§ Aim of the task
Where the string "Totals" occurs in a line of the data below, that line should be copied.

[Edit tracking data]
━━━━

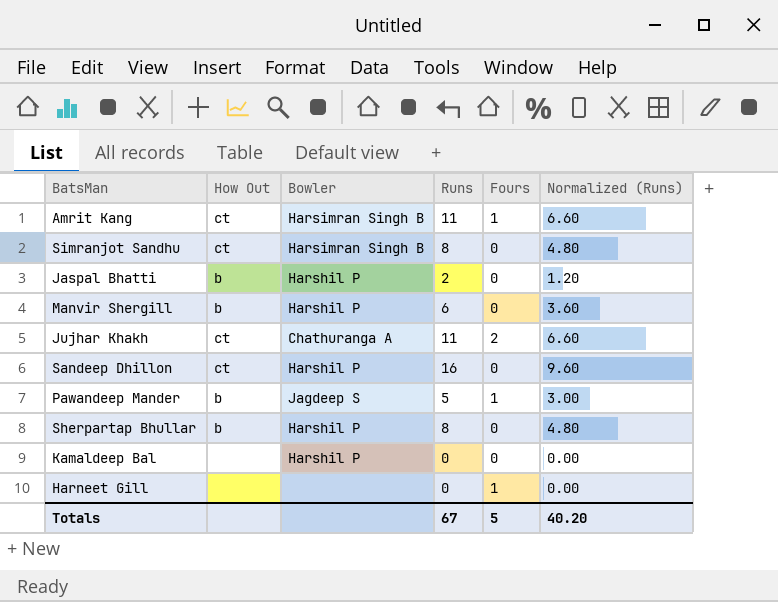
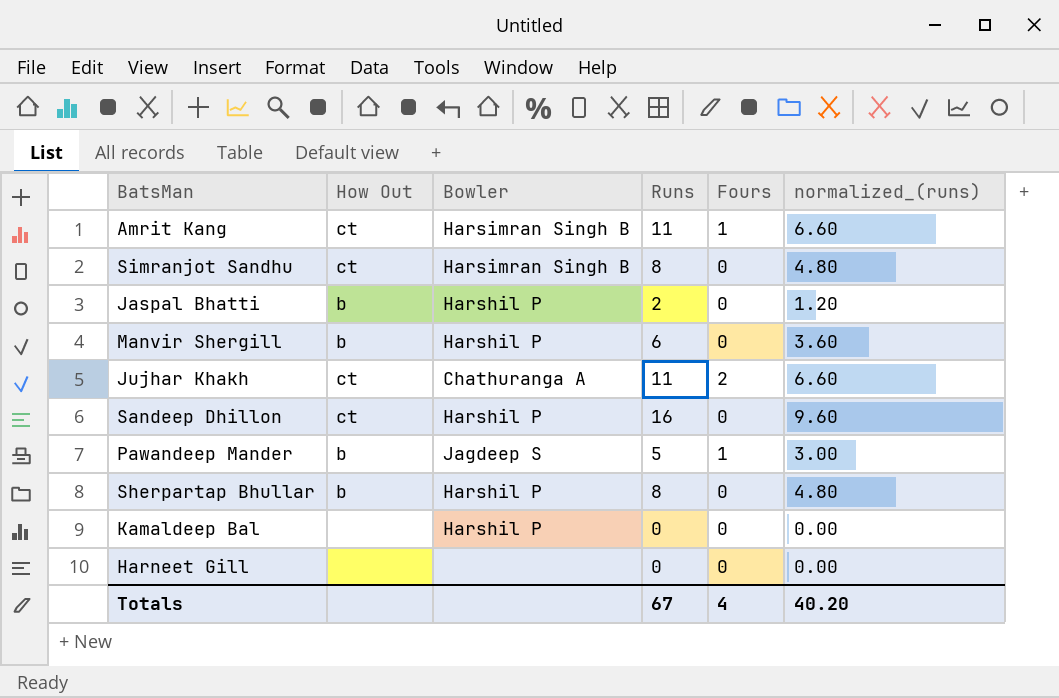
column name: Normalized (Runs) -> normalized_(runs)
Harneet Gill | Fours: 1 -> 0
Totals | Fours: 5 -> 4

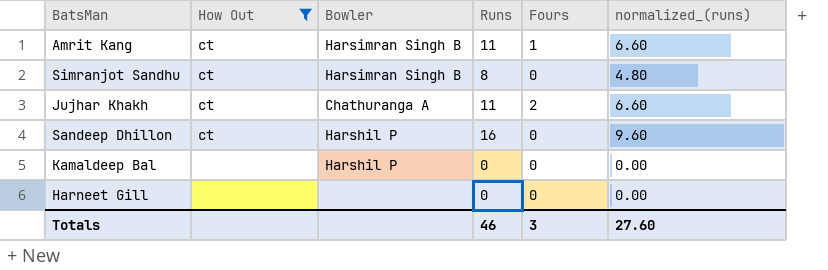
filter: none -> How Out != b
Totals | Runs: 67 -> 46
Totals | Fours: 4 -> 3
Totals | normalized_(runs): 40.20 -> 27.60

━━━━

§ Solution
Totals | Fours: 5 -> 4
Totals | Runs: 67 -> 46
Totals | Fours: 4 -> 3
Totals | normalized_(runs): 40.20 -> 27.60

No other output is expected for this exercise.